(Front-end code edit data)
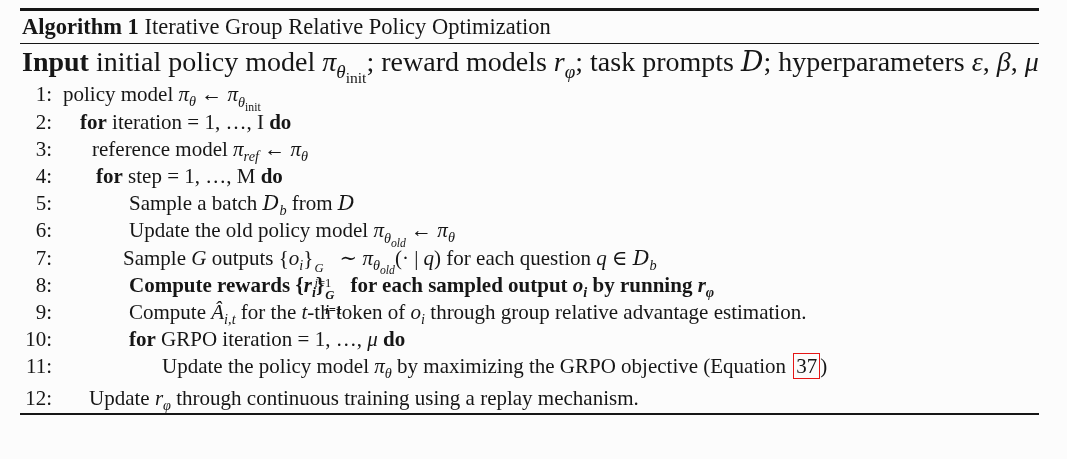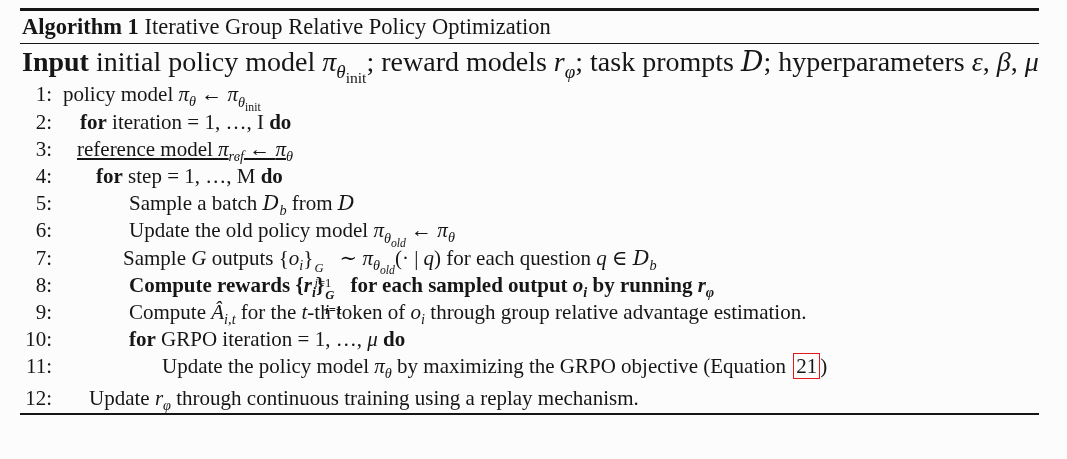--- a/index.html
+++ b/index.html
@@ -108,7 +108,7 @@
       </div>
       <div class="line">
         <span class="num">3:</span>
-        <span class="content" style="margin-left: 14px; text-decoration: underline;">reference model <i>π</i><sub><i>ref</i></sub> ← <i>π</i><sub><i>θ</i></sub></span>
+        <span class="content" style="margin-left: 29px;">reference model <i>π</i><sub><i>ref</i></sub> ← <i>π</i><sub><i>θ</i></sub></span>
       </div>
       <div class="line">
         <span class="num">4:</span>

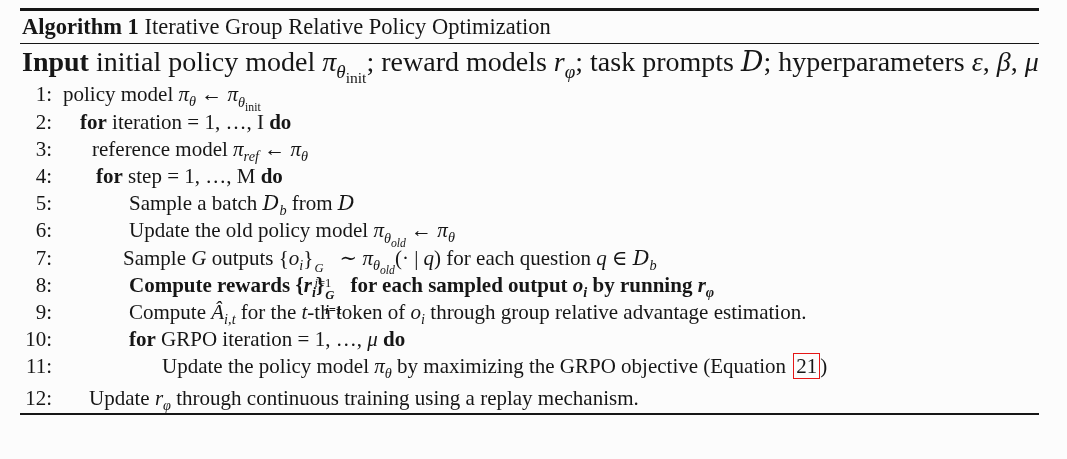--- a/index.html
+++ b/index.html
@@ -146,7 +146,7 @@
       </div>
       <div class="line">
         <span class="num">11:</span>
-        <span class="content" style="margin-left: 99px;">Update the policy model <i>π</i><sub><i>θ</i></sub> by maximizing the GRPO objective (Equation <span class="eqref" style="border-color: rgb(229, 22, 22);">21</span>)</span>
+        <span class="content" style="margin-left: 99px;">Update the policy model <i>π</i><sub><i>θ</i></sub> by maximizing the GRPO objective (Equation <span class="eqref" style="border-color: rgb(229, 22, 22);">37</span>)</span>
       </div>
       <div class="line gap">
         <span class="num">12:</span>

What to do — Which lines hold the word "reference"? Copy each of them from the records.

Exercise result —
-        <span class="content" style="margin-left: 14px; text-decoration: underline;">reference model <i>π</i><sub><i>ref</i></sub> ← <i>π</i><sub><i>θ</i></sub></span>
+        <span class="content" style="margin-left: 29px;">reference model <i>π</i><sub><i>ref</i></sub> ← <i>π</i><sub><i>θ</i></sub></span>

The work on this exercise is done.